PENDLETON - City firefighters have prevailed in two grievances they filed against the city last August.

Arbitrator Eric Lindauer of Salem ruled this week that the city violated its contract with the International Association of Firefighters Local No. 2296, which represents Pendleton firefighters.

"It was regrettable that we even had to fight this battle in the first place," said John Wooten, president of the Pendleton firefighters union local. "It 's not something that we wanted to do. We would have preferred that they honored the agreement and did what they were supposed to do."

City Manager Larry Lehman said the city was disappointed but probably would not appeal the arbitrator's decision. He said he expected the city staff to determine next week how to proceed.

The firefighters' grievances claimed the city filled a new 40-hour position last September with a firefighter who did not hold a paramedic certification and that the city used the employee to perform overtime work that union members, who work 24-hour shifts, should have performed.

Lindauer overruled the city's contention that it could hire a firefighter with a basic emergency medical technician certificate with the understanding the new employee would obtain paramedic certification within a year.

In his opinion, Lindauer said he "understands the city's position on this issue, but finds that it lacks merit when applied to the unique aspects of the 40-hour position."

He explained that the 40-hour position was incorporated into the 2002-05 contract at the city's request in an effort to help cover long-distance ambulance trips that took regular firefighter-EMTs away from a fire station for up to 10 hours at a time. By adding the position, the city hoped to reduce the need to call back off-duty employees and pay them overtime.

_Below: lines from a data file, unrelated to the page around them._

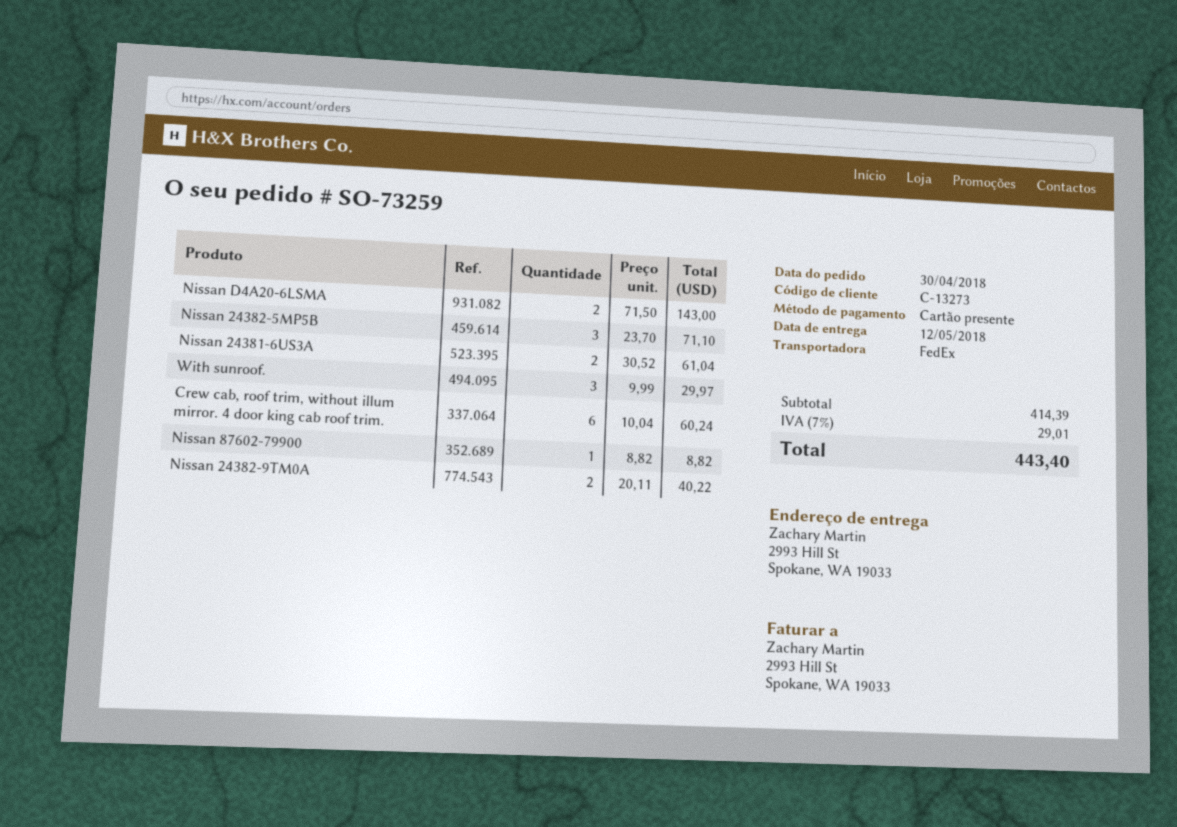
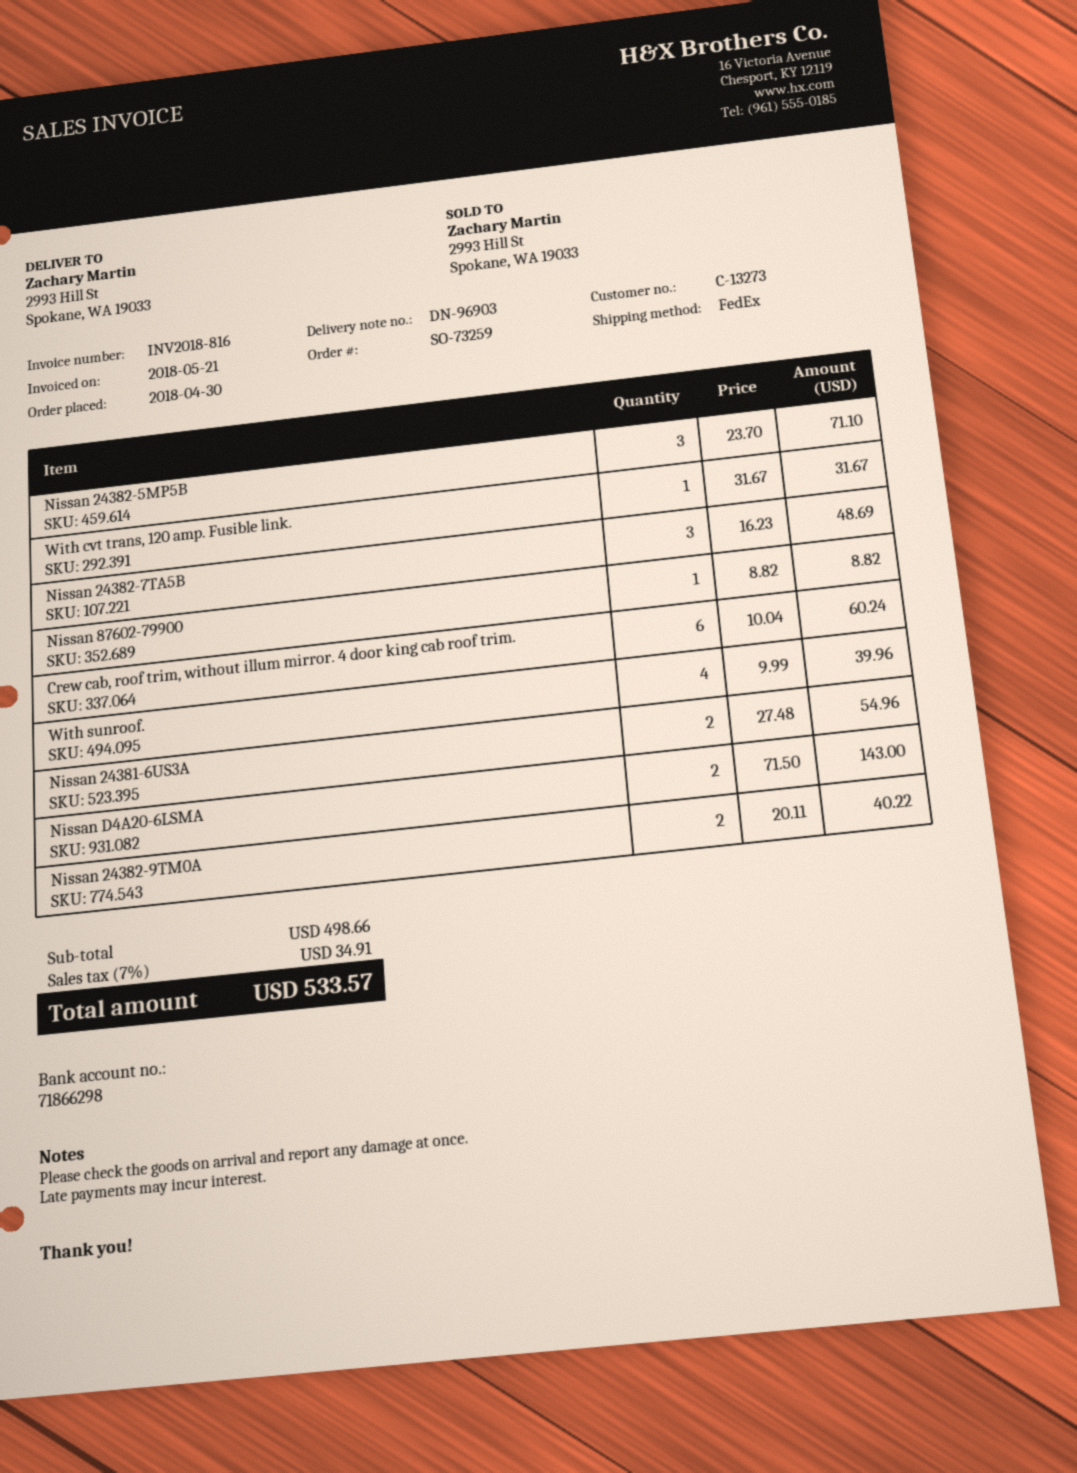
Nissan 24381-6US3A: 2 x 30.52 = 61.04 -> 2 x 27.48 = 54.96
With sunroof.: 3 x 9.99 = 29.97 -> 4 x 9.99 = 39.96
With cvt trans, 120 amp. Fusible link.: none -> 1 x 31.67 = 31.67
Nissan 24382-7TA5B: none -> 3 x 16.23 = 48.69
subtotal: 414.39 -> 498.66
tax: 7% = 29.01 -> 7% = 34.91
total: 443.40 -> 533.57

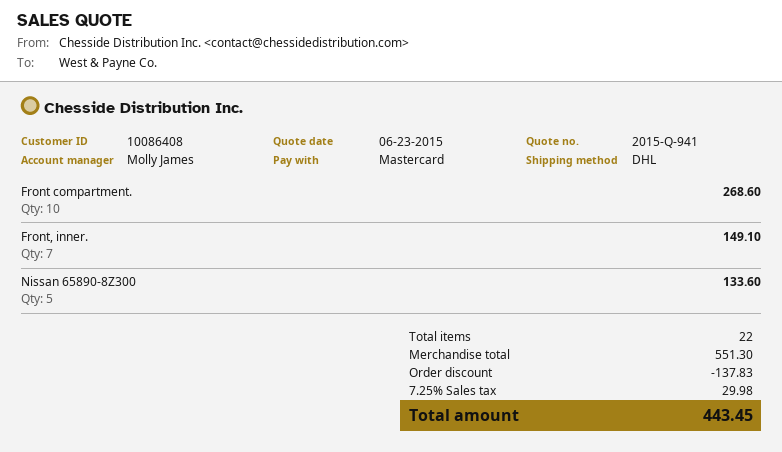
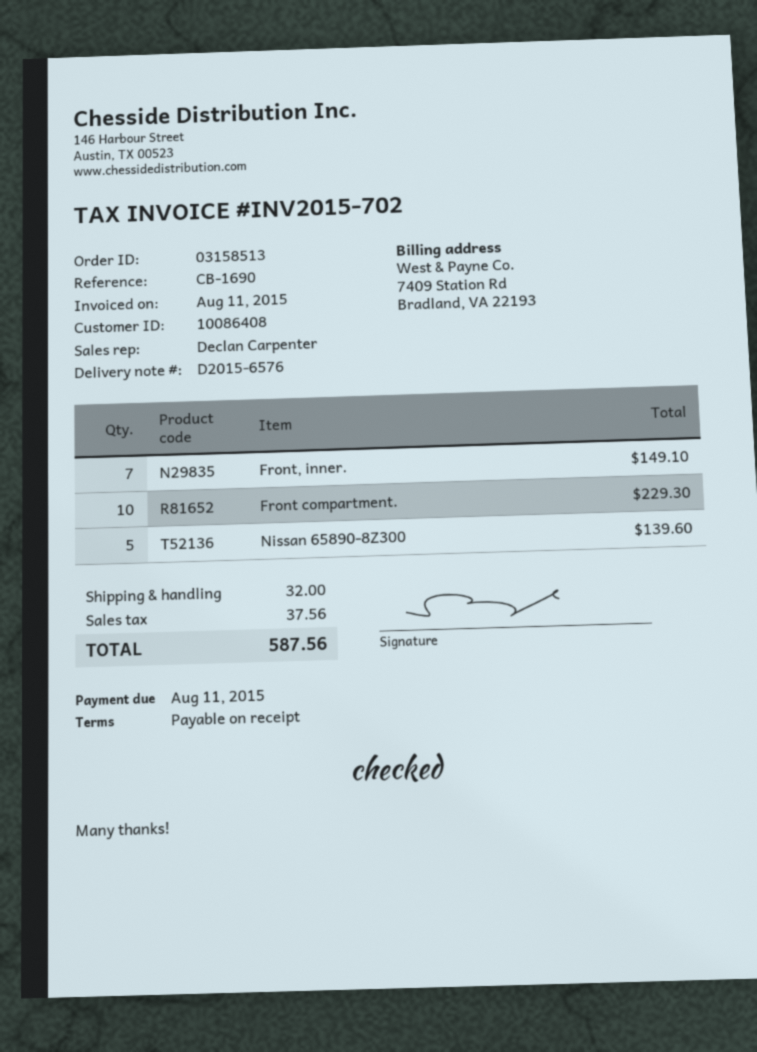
sales rep: Molly James -> Declan Carpenter
Front compartment.: 10 for 268.60 -> 10 for 229.30
Nissan 65890-8Z300: 5 for 133.60 -> 5 for 139.60
discount: 137.83 -> none
shipping: none -> 32.00
tax: 29.98 -> 37.56
total: 443.45 -> 587.56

The union contended that the city passed over other firefighters who were paramedics. It asked that the city rescind the job offer to the unqualified applicant and offer the job to the qualified candidate. The union also complained that the city paid the 40-hour worker at a firefighter-paramedic rate when he hadn't attained the certification. The individual still is employed, but has not achieved paramedic status, Wooten said. His one-year trial ends Sept. 1.

Lehman denied the grievances in late September and they were submitted to arbitration.

Although Lindauer ruled in the firefighters' favor he made no order requiring either party to take specific action. Rather, he remanded the case back to the parties to resolve it themselves. He also ruled that the parties would share his fee, which was about $1,800 for each party. Each side also had to pay their own attorneys' fees, Wooten said.